Collégiale Santa Maria della Pietà à Cori : le plus ancien candélabre d’Italie, caché sur une place qui n’a pas de nom
La place de l’église collégiale Santa Maria della Pietà, à Cori, est dissimulée entre les ruelles. On y arrive presque par hasard, en tournant au-dessus de la porte romaine (Porta Romana), et elle apparaît soudain : ample, semi-circulaire, fermée au fond par la façade de l’église du XVIIIᵉ siècle. L’effet de la place est déjà remarquable en lui-même, mais la véritable raison de la découvrir se trouve à l’intérieur.

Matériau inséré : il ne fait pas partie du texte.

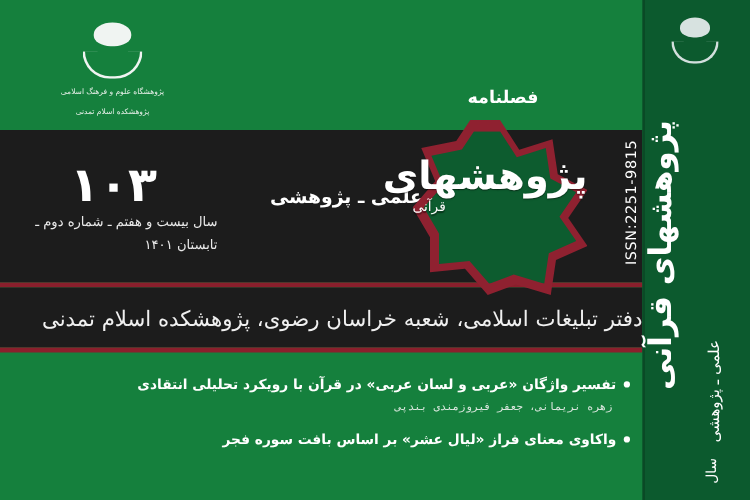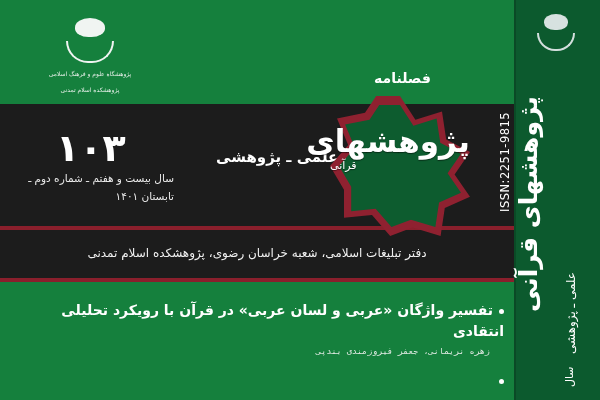--- a/index.html
+++ b/index.html
@@ -273,9 +273,8 @@
     top: 246px;
     left: 0;
     width: 514px;
-    text-align: center;
     color: #f0f0f0;
-    font-size: 12px;
+    font-size: 17px;
   }
 
   

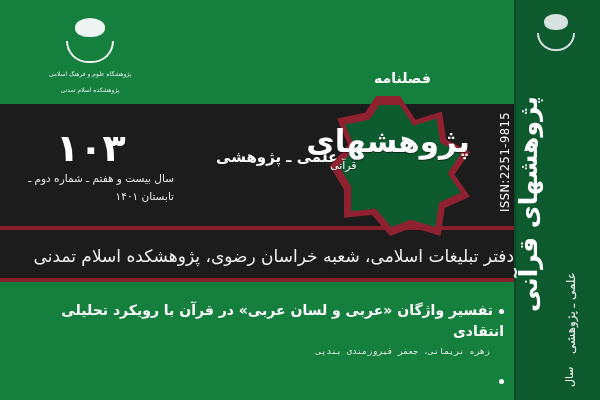--- a/index.html
+++ b/index.html
@@ -290,7 +290,7 @@
   }
   .article-title {
     color: #ffffff;
-    font-size: 14px;
+    font-size: 11px;
     font-weight: bold;
     line-height: 1.5;
   }

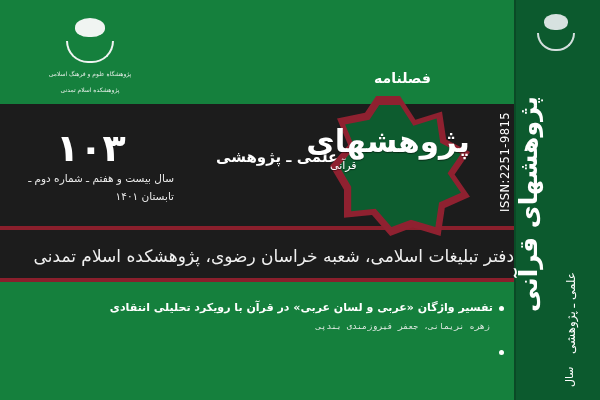--- a/index.html
+++ b/index.html
@@ -354,7 +354,7 @@
     </div>
     <div class="article">
       <div class="article-title">
-        <span class="bullet"></span>
+        <span class="bullet"></span><span>واکاوی معنای فراز «لیال عشر» بر اساس بافت سوره فجر</span>
       </div>
       <div class="article-authors"></div>
     </div>

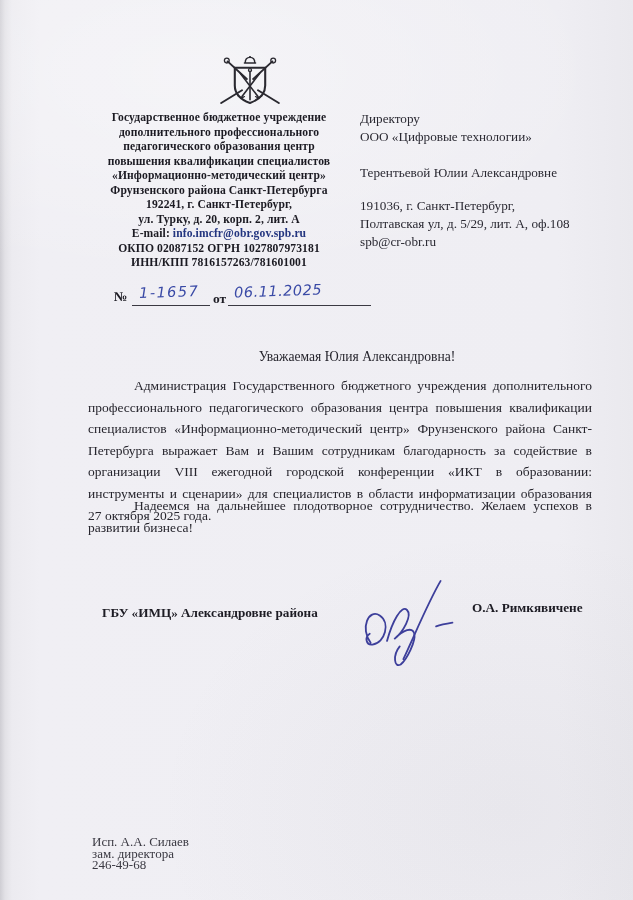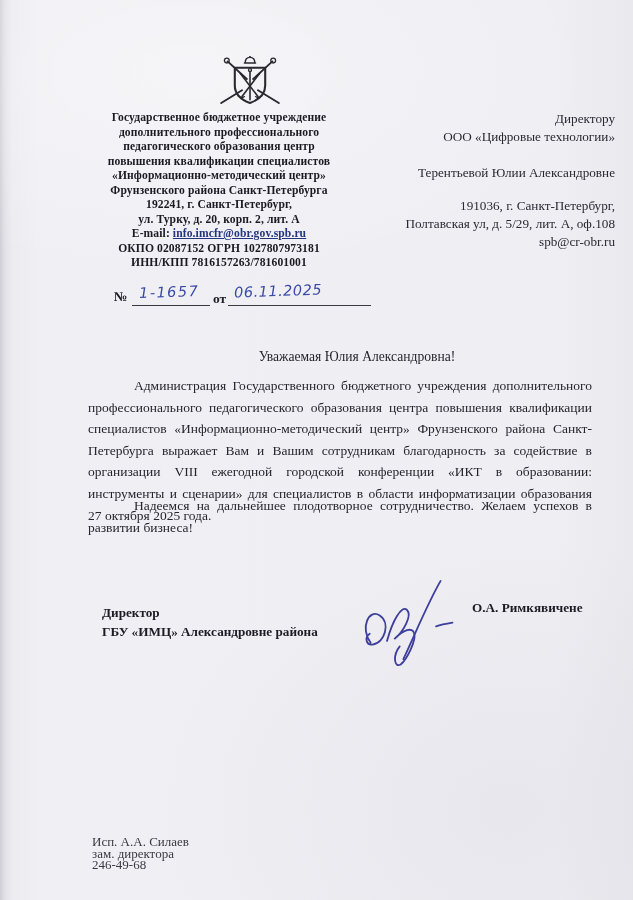--- a/index.html
+++ b/index.html
@@ -21,7 +21,7 @@
     font-weight:bold;font-size:11.6px;line-height:14.5px;color:#1b1a22;letter-spacing:.1px;}
   .letterhead .email-addr{color:#23357f;text-decoration:underline;}
   .recipient{position:absolute;left:360px;top:110px;width:255px;
-    font-size:13.2px;line-height:18px;color:#2a2932;text-align:right;}
+    font-size:13.2px;line-height:18px;color:#2a2932;}
   .recipient .gap18{margin-bottom:18px;}
   .recipient .gap15{margin-bottom:15px;}
   

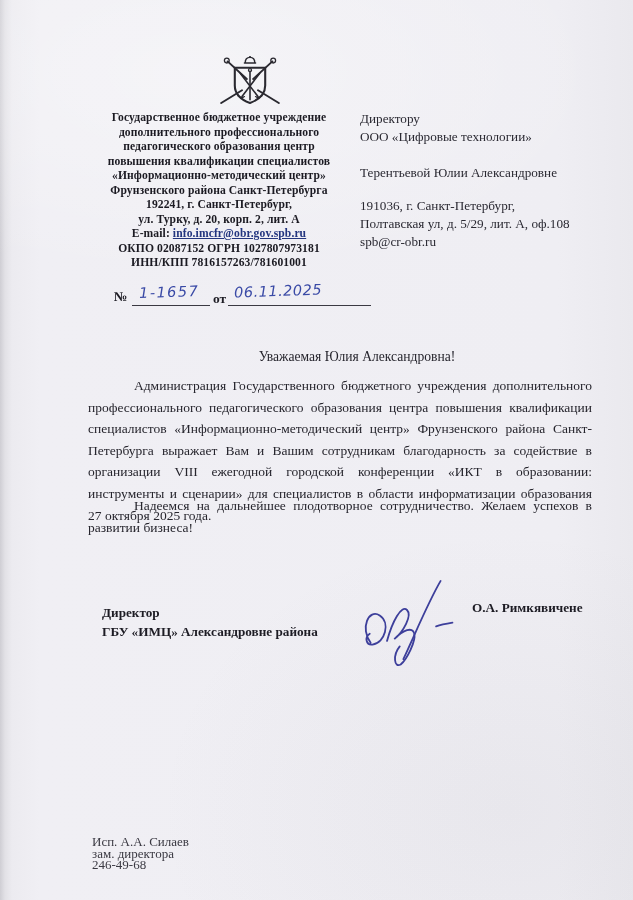--- a/index.html
+++ b/index.html
@@ -19,7 +19,7 @@
   .emblem{position:absolute;left:210px;top:55px;width:80px;height:56px;}
   .letterhead{position:absolute;left:86px;top:111px;width:266px;text-align:center;
     font-weight:bold;font-size:11.6px;line-height:14.5px;color:#1b1a22;letter-spacing:.1px;}
-  .letterhead .email-addr{color:#23357f;text-decoration:underline;}
+  .letterhead .email-addr{color:#23357f;}
   .recipient{position:absolute;left:360px;top:110px;width:255px;
     font-size:13.2px;line-height:18px;color:#2a2932;}
   .recipient .gap18{margin-bottom:18px;}

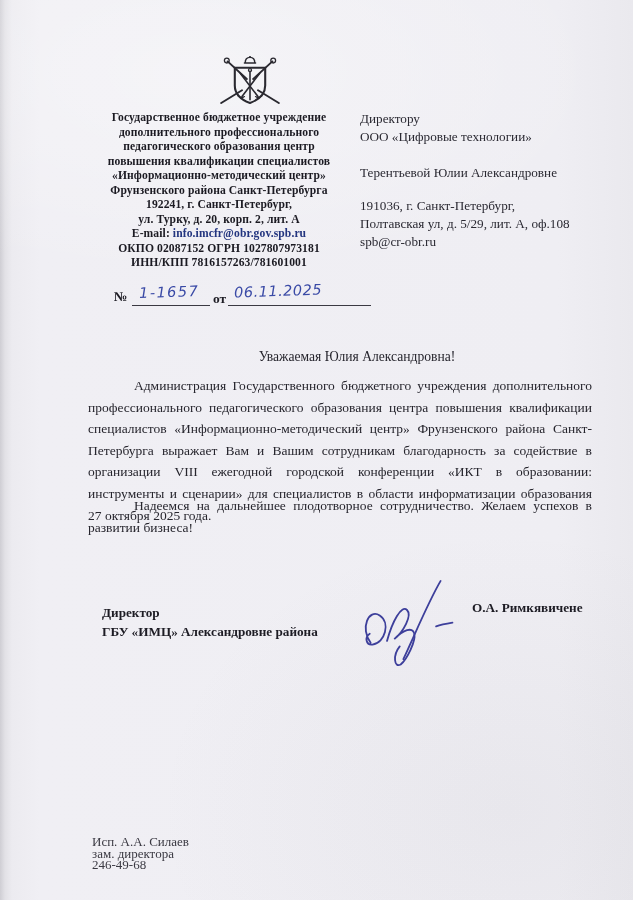--- a/index.html
+++ b/index.html
@@ -117,7 +117,6 @@
 <div class="body-par par2">Надеемся на дальнейшее плодотворное сотрудничество. Желаем успехов в развитии бизнеса!</div>
 
 <div class="sig-titles">
-  <div>Директор</div>
   <div>ГБУ «ИМЦ» Александровне района</div>
 </div>
 

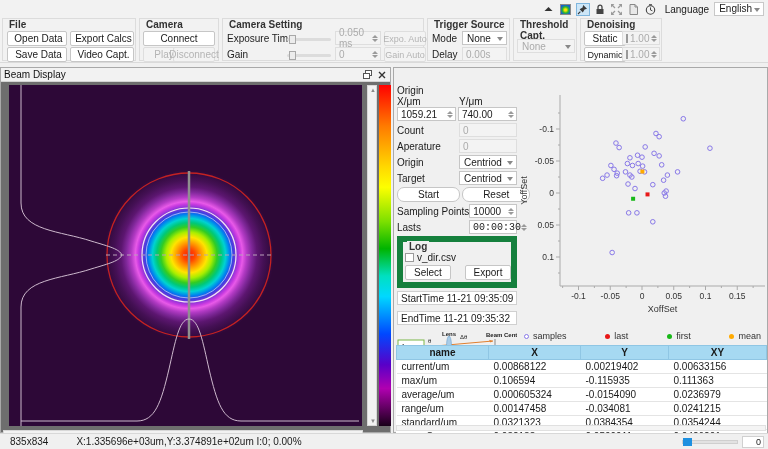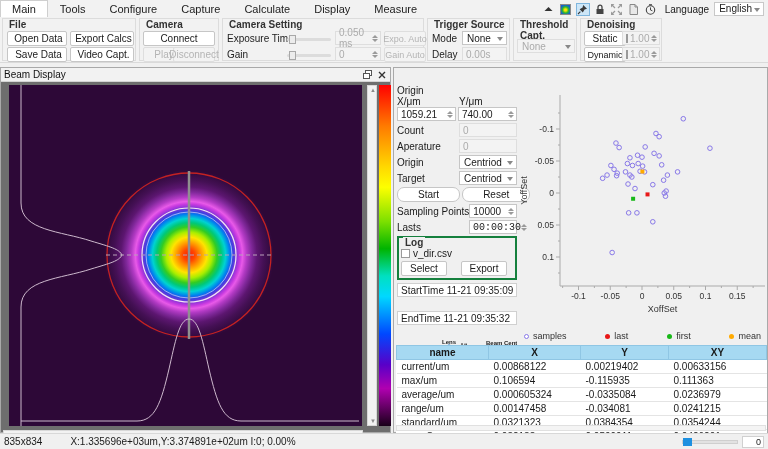--- a/index.html
+++ b/index.html
@@ -106,15 +106,6 @@
 <div class="win">
 
   <div class="menubar">
-    <div id="tabs" style="display: flex;">
-        <div class="tab active">Main</div>
-        <div class="tab">Tools</div>
-        <div class="tab">Configure</div>
-        <div class="tab">Capture</div>
-        <div class="tab">Calculate</div>
-        <div class="tab">Display</div>
-        <div class="tab">Measure</div>
-      </div>
     <div class="menu-right">
       <div class="mi">
         <svg width="9" height="6">

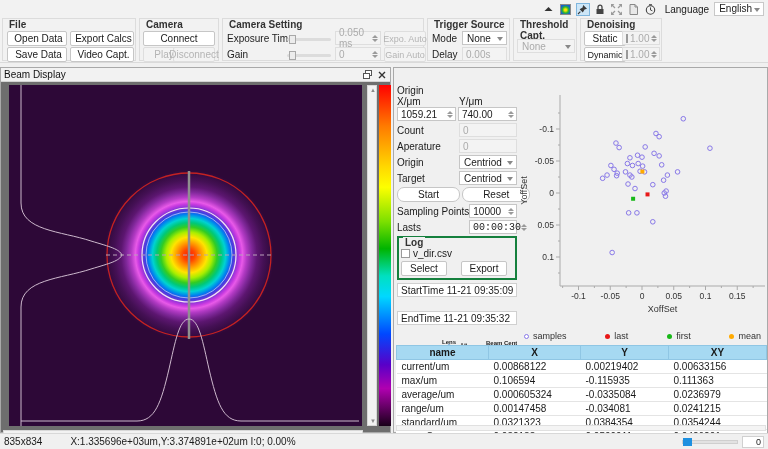--- a/index.html
+++ b/index.html
@@ -74,7 +74,7 @@
   .plabel { font-size:10px; flex:1; white-space:nowrap; }
   .pfield { width:58px; }
   .pbtn { flex:1; height:15px;border-radius:7px; }
-  .loggroup { border:2px solid #15803d; padding:10px 2px 2px 2px; position:relative; margin-bottom:3px; }
+  .loggroup { border:6px solid #15803d; padding:10px 2px 2px 2px; position:relative; margin-bottom:3px; }
   .loggroup .group-label { background:#f0f0f0; }
   .timefield { background:#fff; border:1px solid #d0d0d0; height:14px; font-size:10px; display:flex; align-items:center;
                padding:0 3px; margin-bottom:14px; white-space:nowrap; }

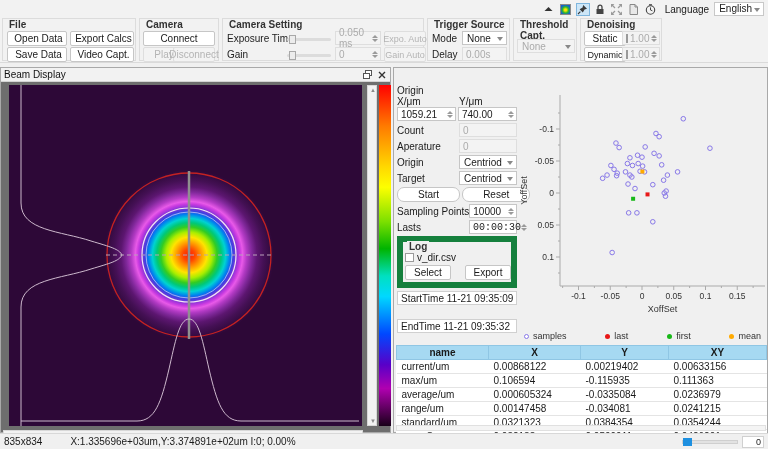--- a/index.html
+++ b/index.html
@@ -77,7 +77,7 @@
   .loggroup { border:6px solid #15803d; padding:10px 2px 2px 2px; position:relative; margin-bottom:3px; }
   .loggroup .group-label { background:#f0f0f0; }
   .timefield { background:#fff; border:1px solid #d0d0d0; height:14px; font-size:10px; display:flex; align-items:center;
-               padding:0 3px; margin-bottom:14px; white-space:nowrap; }
+               padding:0 3px; margin-bottom:6px; white-space:nowrap; }
   .scatter-wrap { position:absolute; left:124px; top:1px; }
   .legend { position:absolute; left:130px; right:6px; top:249px; display:flex; justify-content:space-between; align-items:center; }
   .litem { display:flex; align-items:center; gap:4px; font-size:9px; color:#333; }

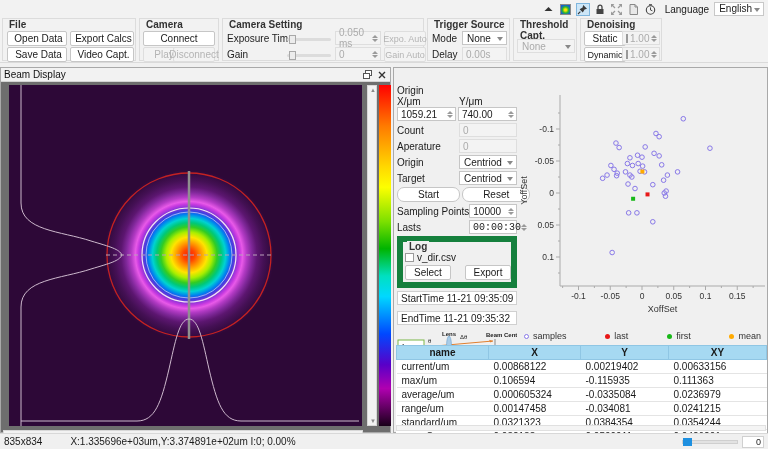--- a/index.html
+++ b/index.html
@@ -618,7 +618,7 @@
             <tr>
               <td>average/um</td>
               <td>0.000605324</td>
-              <td>-0.0335084</td>
+              <td>-0.0154090</td>
               <td>0.0236979</td>
             </tr>
             <tr>

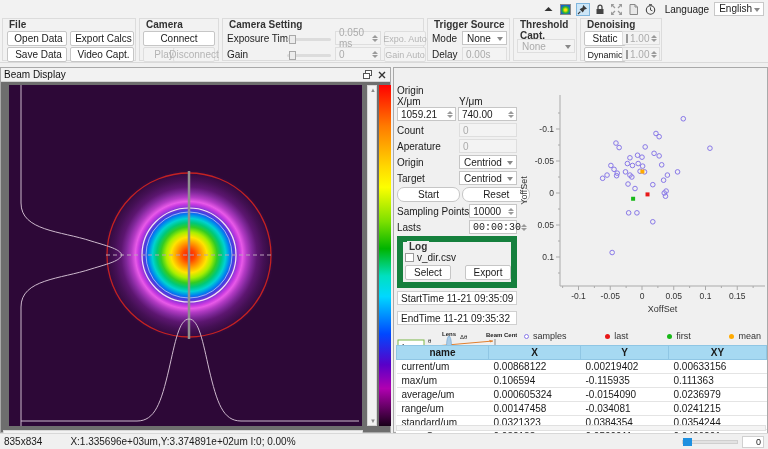--- a/index.html
+++ b/index.html
@@ -90,7 +90,7 @@
   
   .statusbar { position:absolute; left:0; top:433px; width:768px; height:16px; background:#f0f0f0;
                border-top:1px solid #d8d8d8; display:flex; align-items:center; font-size:10px; }
-  .status-size { margin-left:4px; }
+  .status-size { margin-left:10px; }
   .status-coords { margin-left:28px; }
   .status-right { margin-left:auto; display:flex; align-items:center; gap:4px; margin-right:4px; }
   .status-slider { position:relative; width:56px; height:4px; background:#e2e2e2; border:1px solid #cfcfcf; }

Une église bâtie sur un temple, mille ans d’histoire
La fondation de l’église remonte aux XIᵉ-XIIᵉ siècles, probablement sur les vestiges d’un édifice romain, peut-être un temple dédié à Diane et Fortuna, bien qu’aucune fouille ne l’ait encore confirmé. Dans la via della Collegiata, on peut encore voir un mur en opus quadratum, technique romaine faite de grands blocs de pierre taillés. La première mention documentée date de 1273, tandis que l’intérieur baroque que l’on voit aujourd’hui remonte au XVIIᵉ siècle.
Trois choses à ne pas manquer
Le candélabre pascal du XIIᵉ siècle est le plus ancien exemple connu de ce type : réalisé en marbre blanc, il présente à sa base des chimères, des colonnettes torsées et une décoration mêlant symboles païens et chrétiens. Probablement issu d’un atelier lié à l’abbaye du Mont-Cassin, il se dresse près de l’autel sur lequel repose un sarcophage cosmatesque de la même époque. Sur la contre-façade, l’orgue Bonifazi-Priori (dont les tuyaux originaux datent de 1630 et qui fut restauré en 1873) possède 16 registres et fait partie des instruments les plus remarquables de la province de Latina. Parmi les peintures, on remarque également une Pentecôte attribuée à Anastasio Fontebuoni.